A PPRE binding strength prediction scheme

Recently, we characterized the in vitro binding preferences of the three PPAR subtypes on a panel of 39 systematic single nucleotide variations of the consensus DR1-type PPRE (AGGTCAAAGGTCA) [18]. Based on this analysis we subdivided the single nucleotide variants into three classes (Table 1). Sequences in class I are bound by the PPAR subtypes with a strength of 75 ± 15% of that of the consensus PPRE; sequences in class II are bound with a strength of 45 ± 15% of that of the consensus PPRE; and sequences in class III are bound with a strength of 15 ± 15% of that of the consensus PPRE. Although the overall binding pattern of the three PPAR subtypes showed no major differences, some variations gave rise to a PPAR subtype-specific classification. We observed that the number and class of variations seem to correlate with experimental binding. Therefore, we decided to take the concept further to create a classifier for PPREs based on binding data. We sorted a total of 136 DR1-type response elements (REs; including combinations of multiple variations) according to the number and class of variations (Figure 1). The in vitro binding strength to these REs in relation to the consensus DR1-type PPRE was determined by gelshift assays for the RXR heterodimers of all three PPAR subtypes. For each category in Figure 1 the average of the relative binding strength was determined (based on 6 to 47 RE/PPAR subtype combinations). REs with 1/0/0, 2/0/0 and 0/1/0 variations (where the numbers indicate the number of variations for the classes I, II and III, respectively) bound the receptor strongly (67%, 43% and 39% relative binding, respectively), REs with 3/0/0, 1/1/0 and 0/0/1 variations were medium PPREs (29%, 22% and 20%, respectively) and REs with 0/2/0, 2/1/0, 1/0/1, 3/1/0 and 4/0/0 variations were considered to be weak PPREs (8%, 4%, 3%, 1% and 1%, respectively). We set 1% as a cut-off limit. Representative DR1-type REs with increasing numbers of more drastic variations were examined as well (Additional data file 1), but these elements were not considered as functional PPREs. Please note that the published PPRE of the acyl-CoA oxidase 1 (ACOX1) gene [19] belongs to the latter list.

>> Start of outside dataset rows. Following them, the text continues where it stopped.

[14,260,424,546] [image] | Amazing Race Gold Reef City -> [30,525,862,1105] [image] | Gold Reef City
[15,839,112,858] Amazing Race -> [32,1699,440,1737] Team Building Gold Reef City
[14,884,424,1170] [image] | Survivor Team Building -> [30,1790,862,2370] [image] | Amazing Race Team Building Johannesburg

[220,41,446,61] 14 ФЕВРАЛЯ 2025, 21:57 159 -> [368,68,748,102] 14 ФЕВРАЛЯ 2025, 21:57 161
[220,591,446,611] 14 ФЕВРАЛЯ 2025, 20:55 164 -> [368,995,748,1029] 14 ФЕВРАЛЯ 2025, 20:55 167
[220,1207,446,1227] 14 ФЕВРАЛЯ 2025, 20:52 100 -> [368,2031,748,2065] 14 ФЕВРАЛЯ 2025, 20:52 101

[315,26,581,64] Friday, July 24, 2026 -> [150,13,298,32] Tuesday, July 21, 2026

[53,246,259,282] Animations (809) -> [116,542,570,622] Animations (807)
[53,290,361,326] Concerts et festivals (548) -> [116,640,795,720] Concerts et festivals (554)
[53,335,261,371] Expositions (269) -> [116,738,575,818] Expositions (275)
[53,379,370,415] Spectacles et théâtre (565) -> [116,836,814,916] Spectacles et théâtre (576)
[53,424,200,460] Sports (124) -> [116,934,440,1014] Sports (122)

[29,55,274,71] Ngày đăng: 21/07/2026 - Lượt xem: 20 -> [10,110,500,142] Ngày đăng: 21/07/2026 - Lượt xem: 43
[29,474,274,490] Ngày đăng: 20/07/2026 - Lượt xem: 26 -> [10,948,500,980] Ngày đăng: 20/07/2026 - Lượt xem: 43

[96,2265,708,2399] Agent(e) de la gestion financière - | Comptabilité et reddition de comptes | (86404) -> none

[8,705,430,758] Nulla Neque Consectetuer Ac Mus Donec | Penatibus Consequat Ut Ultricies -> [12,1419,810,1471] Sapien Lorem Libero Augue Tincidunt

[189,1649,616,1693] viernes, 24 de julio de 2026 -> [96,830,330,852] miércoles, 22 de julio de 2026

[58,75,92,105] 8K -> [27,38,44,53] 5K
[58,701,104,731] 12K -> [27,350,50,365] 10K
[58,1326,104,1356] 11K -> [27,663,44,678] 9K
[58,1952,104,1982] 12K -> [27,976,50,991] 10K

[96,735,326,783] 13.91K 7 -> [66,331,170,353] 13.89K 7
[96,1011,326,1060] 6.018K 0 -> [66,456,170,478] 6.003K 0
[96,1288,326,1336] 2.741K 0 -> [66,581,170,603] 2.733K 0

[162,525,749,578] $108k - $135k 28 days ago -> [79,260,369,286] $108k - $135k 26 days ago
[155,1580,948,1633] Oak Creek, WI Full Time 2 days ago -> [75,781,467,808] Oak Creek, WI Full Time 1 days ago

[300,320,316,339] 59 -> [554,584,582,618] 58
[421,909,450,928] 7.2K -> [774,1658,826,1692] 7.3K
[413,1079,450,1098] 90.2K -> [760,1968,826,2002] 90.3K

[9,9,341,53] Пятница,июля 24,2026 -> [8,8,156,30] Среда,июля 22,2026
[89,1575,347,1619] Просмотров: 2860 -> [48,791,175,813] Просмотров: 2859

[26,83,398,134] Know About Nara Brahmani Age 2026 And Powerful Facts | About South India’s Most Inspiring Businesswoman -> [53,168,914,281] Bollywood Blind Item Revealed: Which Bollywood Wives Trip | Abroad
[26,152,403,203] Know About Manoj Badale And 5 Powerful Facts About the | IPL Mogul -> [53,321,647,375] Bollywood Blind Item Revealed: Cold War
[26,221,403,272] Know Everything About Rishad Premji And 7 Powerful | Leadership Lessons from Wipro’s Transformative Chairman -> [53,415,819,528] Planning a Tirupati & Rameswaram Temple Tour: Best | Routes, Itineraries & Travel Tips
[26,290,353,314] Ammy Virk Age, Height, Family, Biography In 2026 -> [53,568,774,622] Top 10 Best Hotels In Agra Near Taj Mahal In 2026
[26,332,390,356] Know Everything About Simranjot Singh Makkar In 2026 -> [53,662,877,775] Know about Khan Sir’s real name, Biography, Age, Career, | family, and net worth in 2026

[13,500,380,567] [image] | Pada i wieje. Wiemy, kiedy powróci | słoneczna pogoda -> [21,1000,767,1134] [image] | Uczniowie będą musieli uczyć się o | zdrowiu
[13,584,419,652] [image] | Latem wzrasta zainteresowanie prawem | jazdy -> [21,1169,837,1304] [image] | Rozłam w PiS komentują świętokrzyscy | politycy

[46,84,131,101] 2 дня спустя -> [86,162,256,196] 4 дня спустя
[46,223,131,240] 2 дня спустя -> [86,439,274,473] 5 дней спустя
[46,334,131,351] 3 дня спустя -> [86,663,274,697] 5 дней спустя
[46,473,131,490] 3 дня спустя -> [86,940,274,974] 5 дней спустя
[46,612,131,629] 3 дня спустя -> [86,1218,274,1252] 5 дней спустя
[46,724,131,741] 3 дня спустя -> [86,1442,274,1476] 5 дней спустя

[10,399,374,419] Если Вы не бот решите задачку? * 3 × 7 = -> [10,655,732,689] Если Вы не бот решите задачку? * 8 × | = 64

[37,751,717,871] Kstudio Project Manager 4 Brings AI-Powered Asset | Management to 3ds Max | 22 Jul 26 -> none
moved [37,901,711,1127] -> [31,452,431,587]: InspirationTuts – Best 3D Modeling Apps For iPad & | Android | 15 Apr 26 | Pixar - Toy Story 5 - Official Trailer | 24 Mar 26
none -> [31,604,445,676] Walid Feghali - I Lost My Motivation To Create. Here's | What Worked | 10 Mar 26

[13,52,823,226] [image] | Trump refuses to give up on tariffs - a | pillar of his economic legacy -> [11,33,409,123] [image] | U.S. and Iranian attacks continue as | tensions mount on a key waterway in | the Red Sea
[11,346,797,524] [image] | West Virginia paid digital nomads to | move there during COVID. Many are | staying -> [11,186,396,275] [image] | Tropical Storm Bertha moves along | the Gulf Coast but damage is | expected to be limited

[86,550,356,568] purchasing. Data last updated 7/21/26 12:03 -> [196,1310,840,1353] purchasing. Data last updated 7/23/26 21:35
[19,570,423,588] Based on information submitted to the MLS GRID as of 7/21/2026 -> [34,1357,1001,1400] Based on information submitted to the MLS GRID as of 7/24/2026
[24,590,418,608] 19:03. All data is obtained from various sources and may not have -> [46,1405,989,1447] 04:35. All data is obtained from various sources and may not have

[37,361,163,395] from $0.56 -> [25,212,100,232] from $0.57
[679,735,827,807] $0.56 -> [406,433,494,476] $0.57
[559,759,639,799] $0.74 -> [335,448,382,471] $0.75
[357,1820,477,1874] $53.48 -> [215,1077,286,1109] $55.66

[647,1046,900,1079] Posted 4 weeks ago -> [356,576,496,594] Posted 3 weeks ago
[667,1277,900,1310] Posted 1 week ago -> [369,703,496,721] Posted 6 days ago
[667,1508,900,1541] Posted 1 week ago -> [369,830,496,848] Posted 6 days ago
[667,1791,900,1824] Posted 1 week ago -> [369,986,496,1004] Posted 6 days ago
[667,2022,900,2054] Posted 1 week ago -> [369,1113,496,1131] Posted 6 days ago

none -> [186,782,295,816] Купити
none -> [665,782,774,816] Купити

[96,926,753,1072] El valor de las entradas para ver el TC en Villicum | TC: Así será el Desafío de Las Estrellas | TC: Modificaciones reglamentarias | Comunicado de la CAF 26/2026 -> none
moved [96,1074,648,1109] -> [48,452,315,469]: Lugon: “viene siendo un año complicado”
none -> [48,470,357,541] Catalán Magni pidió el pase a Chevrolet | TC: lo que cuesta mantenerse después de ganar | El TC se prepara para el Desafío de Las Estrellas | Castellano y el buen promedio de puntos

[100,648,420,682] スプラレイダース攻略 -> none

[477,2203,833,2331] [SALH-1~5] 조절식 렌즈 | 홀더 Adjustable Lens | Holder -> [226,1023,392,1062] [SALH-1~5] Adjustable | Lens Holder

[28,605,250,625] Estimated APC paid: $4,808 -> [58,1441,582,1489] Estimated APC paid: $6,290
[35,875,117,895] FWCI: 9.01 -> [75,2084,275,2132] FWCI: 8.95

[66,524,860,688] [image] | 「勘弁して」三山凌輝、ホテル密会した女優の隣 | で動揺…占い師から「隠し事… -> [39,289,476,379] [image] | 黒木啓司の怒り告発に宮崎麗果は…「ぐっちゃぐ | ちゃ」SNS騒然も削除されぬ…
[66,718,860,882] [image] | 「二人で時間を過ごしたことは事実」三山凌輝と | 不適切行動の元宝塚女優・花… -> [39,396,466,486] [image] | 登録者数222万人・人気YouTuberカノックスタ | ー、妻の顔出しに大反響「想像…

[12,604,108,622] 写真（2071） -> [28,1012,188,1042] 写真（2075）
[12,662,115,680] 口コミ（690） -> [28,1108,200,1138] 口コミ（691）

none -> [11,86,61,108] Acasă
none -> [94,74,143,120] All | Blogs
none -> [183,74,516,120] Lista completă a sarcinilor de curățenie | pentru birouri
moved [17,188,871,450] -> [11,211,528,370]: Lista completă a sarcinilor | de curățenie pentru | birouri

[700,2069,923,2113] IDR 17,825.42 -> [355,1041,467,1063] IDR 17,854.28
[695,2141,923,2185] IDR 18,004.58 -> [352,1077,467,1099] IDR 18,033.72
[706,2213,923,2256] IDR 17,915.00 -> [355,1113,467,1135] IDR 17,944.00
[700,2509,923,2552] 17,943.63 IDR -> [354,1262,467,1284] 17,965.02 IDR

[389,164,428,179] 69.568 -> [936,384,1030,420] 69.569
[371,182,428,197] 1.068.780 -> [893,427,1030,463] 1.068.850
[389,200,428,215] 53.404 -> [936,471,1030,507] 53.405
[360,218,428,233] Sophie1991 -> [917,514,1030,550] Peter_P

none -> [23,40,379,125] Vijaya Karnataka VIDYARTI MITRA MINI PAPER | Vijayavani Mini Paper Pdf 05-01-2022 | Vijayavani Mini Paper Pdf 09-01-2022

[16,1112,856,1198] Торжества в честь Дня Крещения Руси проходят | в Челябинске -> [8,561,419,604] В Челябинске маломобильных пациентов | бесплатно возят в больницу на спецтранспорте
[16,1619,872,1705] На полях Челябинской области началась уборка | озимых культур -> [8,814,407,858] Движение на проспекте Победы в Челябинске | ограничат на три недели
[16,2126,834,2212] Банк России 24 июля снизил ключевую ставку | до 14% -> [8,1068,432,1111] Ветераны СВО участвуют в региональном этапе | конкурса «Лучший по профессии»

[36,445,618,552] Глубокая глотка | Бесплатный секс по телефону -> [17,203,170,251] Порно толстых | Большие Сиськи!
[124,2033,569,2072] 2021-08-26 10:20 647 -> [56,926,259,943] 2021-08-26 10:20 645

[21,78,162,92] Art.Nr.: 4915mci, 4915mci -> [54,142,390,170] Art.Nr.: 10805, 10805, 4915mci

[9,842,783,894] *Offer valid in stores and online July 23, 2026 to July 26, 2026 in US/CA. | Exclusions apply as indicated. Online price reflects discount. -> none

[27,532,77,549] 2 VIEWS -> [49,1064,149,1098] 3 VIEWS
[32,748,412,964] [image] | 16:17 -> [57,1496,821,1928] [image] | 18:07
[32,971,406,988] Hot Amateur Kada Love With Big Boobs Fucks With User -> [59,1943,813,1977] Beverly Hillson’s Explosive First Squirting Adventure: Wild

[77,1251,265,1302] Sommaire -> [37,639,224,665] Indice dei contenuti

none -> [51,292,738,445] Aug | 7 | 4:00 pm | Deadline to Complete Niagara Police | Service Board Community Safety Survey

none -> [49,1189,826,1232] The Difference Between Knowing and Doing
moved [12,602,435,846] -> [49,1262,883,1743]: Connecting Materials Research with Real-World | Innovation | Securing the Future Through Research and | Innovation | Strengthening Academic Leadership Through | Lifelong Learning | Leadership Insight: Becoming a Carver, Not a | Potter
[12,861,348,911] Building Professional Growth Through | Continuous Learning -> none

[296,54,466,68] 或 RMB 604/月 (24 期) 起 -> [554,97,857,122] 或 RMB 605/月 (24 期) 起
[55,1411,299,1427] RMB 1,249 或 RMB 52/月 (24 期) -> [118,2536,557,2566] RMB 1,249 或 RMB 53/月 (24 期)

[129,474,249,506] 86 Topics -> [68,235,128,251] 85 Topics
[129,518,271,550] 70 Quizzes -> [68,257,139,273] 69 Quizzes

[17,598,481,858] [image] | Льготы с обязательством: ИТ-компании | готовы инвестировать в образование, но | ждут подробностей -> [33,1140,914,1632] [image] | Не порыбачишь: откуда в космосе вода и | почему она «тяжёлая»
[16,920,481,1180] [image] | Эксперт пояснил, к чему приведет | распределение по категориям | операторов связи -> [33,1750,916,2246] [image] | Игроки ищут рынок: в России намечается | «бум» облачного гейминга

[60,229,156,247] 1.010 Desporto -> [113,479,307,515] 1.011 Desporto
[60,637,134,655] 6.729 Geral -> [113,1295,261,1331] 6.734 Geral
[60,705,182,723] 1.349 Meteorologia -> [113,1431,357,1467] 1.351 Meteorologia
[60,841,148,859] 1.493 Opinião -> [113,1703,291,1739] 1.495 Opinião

Table 1. Systematic variation from consensus DR1-type PPRE

thumbnailFigure 1. Testing the RE classification scheme on natural DR1-type sequences. The average binding strength of in vitro translated PPAR-RXR heterodimers to DR1-type PPREs was determined by gelshift assays in reference to the consensus PPRE AGGTCAAAGGTCA, including all categories (that is, combinations of the classes I, II and III) that resulted in an average binding of at least 1%. Variations from the consensus PPRE are highlighted in green for PPARα, in dark blue for PPARγ and in light blue for PPARβ/δ. In total, the in vitro binding data of 136 different REs were used (the non-binding DR1-type REs are shown in Additional data file 1), with a minimum of six sequences for each category. SD, standard deviation.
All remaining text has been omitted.